Entschlossen löschte sie die Kontaktdaten, sah, wie sein Name vom Display verschwand. Es fühlte sich gut an, machte sie stark. Wenn sie es jetzt noch über sich brachte, auch Shanes Daten zu löschen, dann hatte sie es geschafft. Aber dafür war der Schmerz noch zu frisch.
Keira schaute ihre Schwester an.
„Glücklich?“
Bryn grinste. „Sicher. Ich bin immer glücklich, wenn ich gewinne. Und ich sorge dafür, dass ich immer gewinne“, fügte sie verschlagen hinzu.
Shelby stöhnte auf. Maxine vergrub ihr Gesicht in den Händen und schüttelte theatralisch mit dem Kopf. Keira lachte einfach, glücklich und erleichtert, dass sie einen weiteren Schritt nach vorne in ihrem Leben gemacht hatte.
KAPITEL FÜNF
Keira musste schnell feststellen, dass es gar nicht so leicht war, die Vergangenheit hinter sich zu lassen. Und es würde weit mehr dazu gehören, als nur ein paar Kontaktdaten vom Handy zu löschen. Denn sobald sie am nächsten Morgen auf dem Weg zum Flughafen war, wurde sie von Erinnerungen an Shane und an Irland eingeholt.
Sie wurde geradezu von Nostalgie überwältigt, als sie durch die Flughafenhalle ging. Als sie ihren Bordpass überreichte, erinnerte sie sich lebhaft an all die Gefühle, die sie beim letzten Mal überkommen hatten, die Anspannung, gemischt mit Aufregung und Hoffnung. Das war noch gar nicht lange her, aber dennoch hatte sie das Gefühl, ein vollkommen anderer Mensch zu sein, trauriger und verbitterter.

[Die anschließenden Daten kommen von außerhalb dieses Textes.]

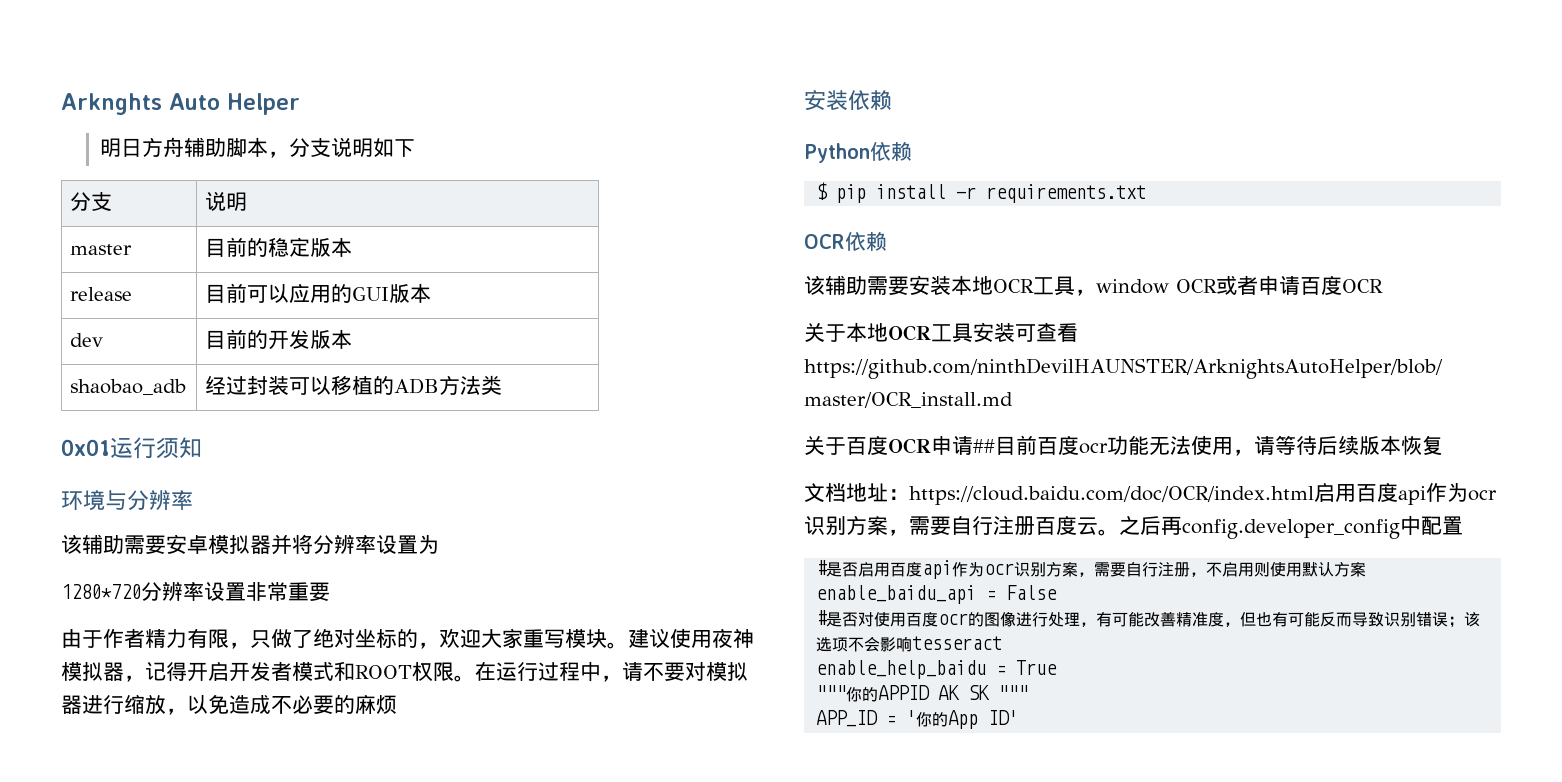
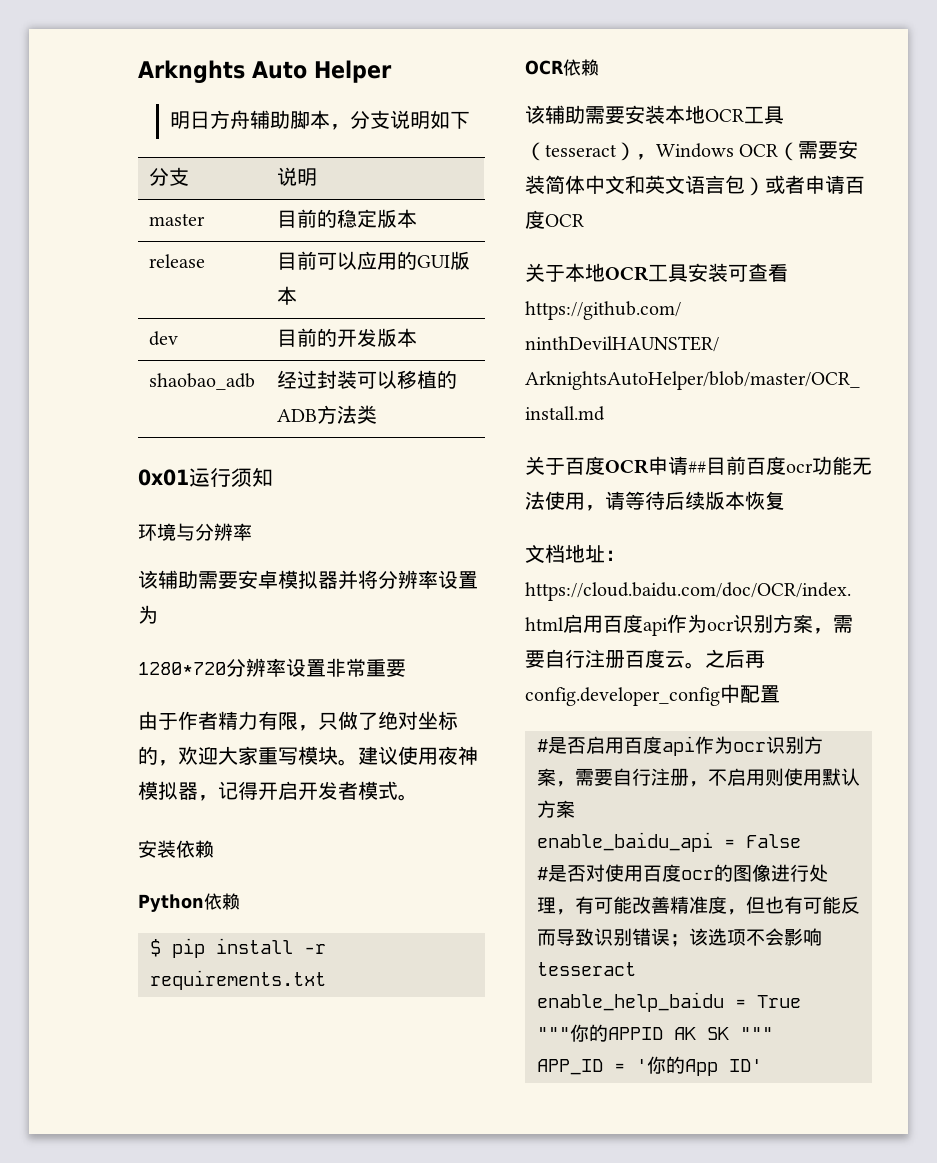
[334,661,748,682] [61,694,397,715] 和ROOT权限。在运行过程中，请不要对模拟器进行缩放，以免造成不必要的麻烦 -> [398,794,418,801] 。
[1075,279,1217,296] ，window OCR -> [525,140,859,161] [525,175,765,196] （tesseract），Windows OCR（需要安装简体中文和英文语言包）

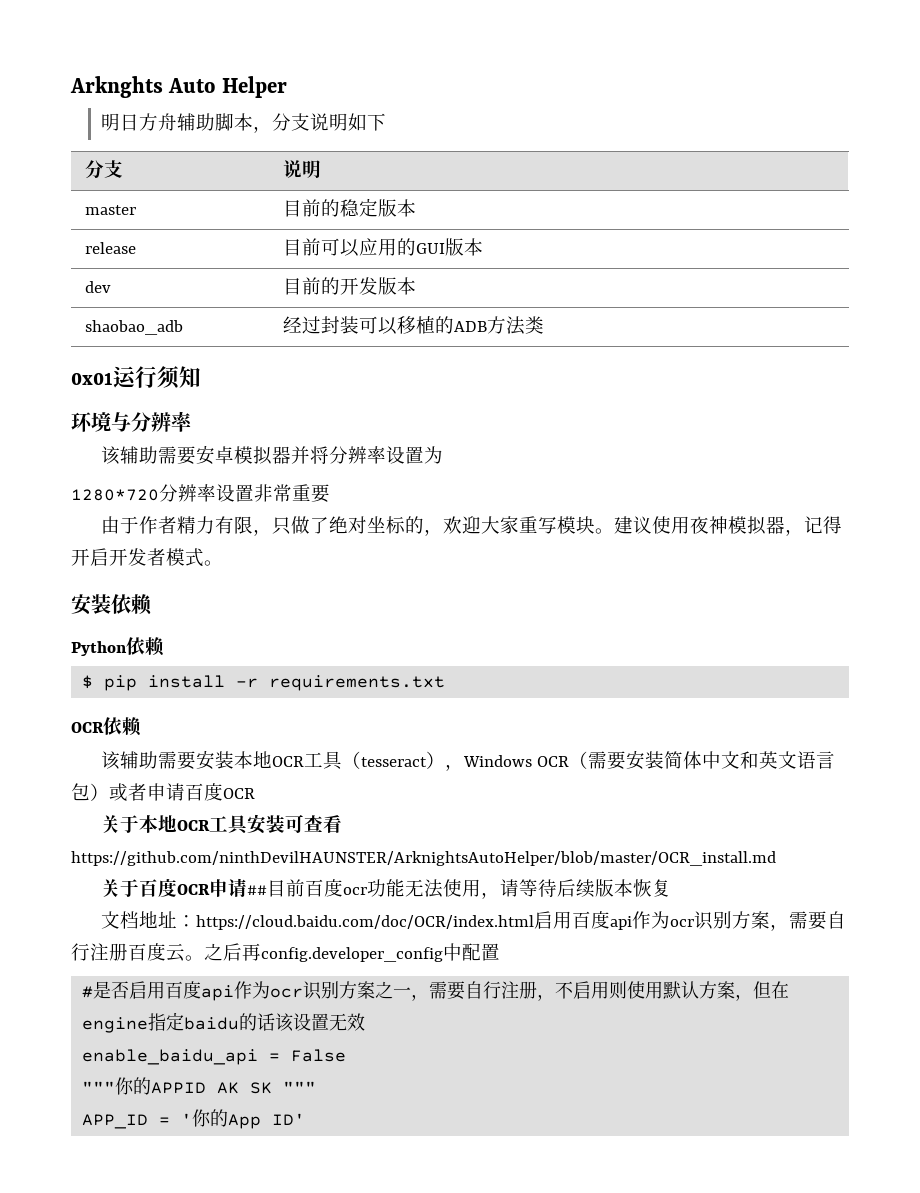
(556, 777) none -> [375,981,412,999] 之一
[537,832,801,852] [537,864,828,882] [537,896,860,915] [537,928,822,947] [537,962,636,976] [537,992,801,1012] // enable_baidu_api = False // #是否对使用百度ocr的图像进行处理，有可能改善精准度，但也有可能反而导致识别错误；该选项不会影响tesseract // enable_help_baidu = True -> [735,981,790,1001] [82,1012,366,1033] [82,1049,347,1065] ，但在engine指定baidu的话该设置无效 // enable_baidu_api = False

Sie ging an Bord und suchte sich ihren Platz. Zum Glück saß sie am Fenster, was ihr als willkommene Ausrede diente, um nicht mit dem Passagier neben ihr ins Gespräch kommen zu müssen. Sie war nicht in der Stimmung für Geplauder. Dummerweise war der Mann aber sehr wohl in der Stimmung dafür. Sie waren gerade erst in der Luft, als er sich schon zu ihr herüber beugte und anfing zu reden.
„Garrett heiße ich. Waren Sie schon mal in Neapel?“, fragte er und grinste gut gelaunt.
Er war ein Mann mittleren Alters, mit dem Ansatz einer Glatze. Offenbar reiste er allein. Keira bemerkte, dass er keinen Ehering trug, aber ein schmaler Streifen blasser Haut verriet, dass das erst seit kurzem der Fall war. Frisch geschieden, vermutete sie und stöhnte innerlich. Das würden verdammt lange acht Stunden.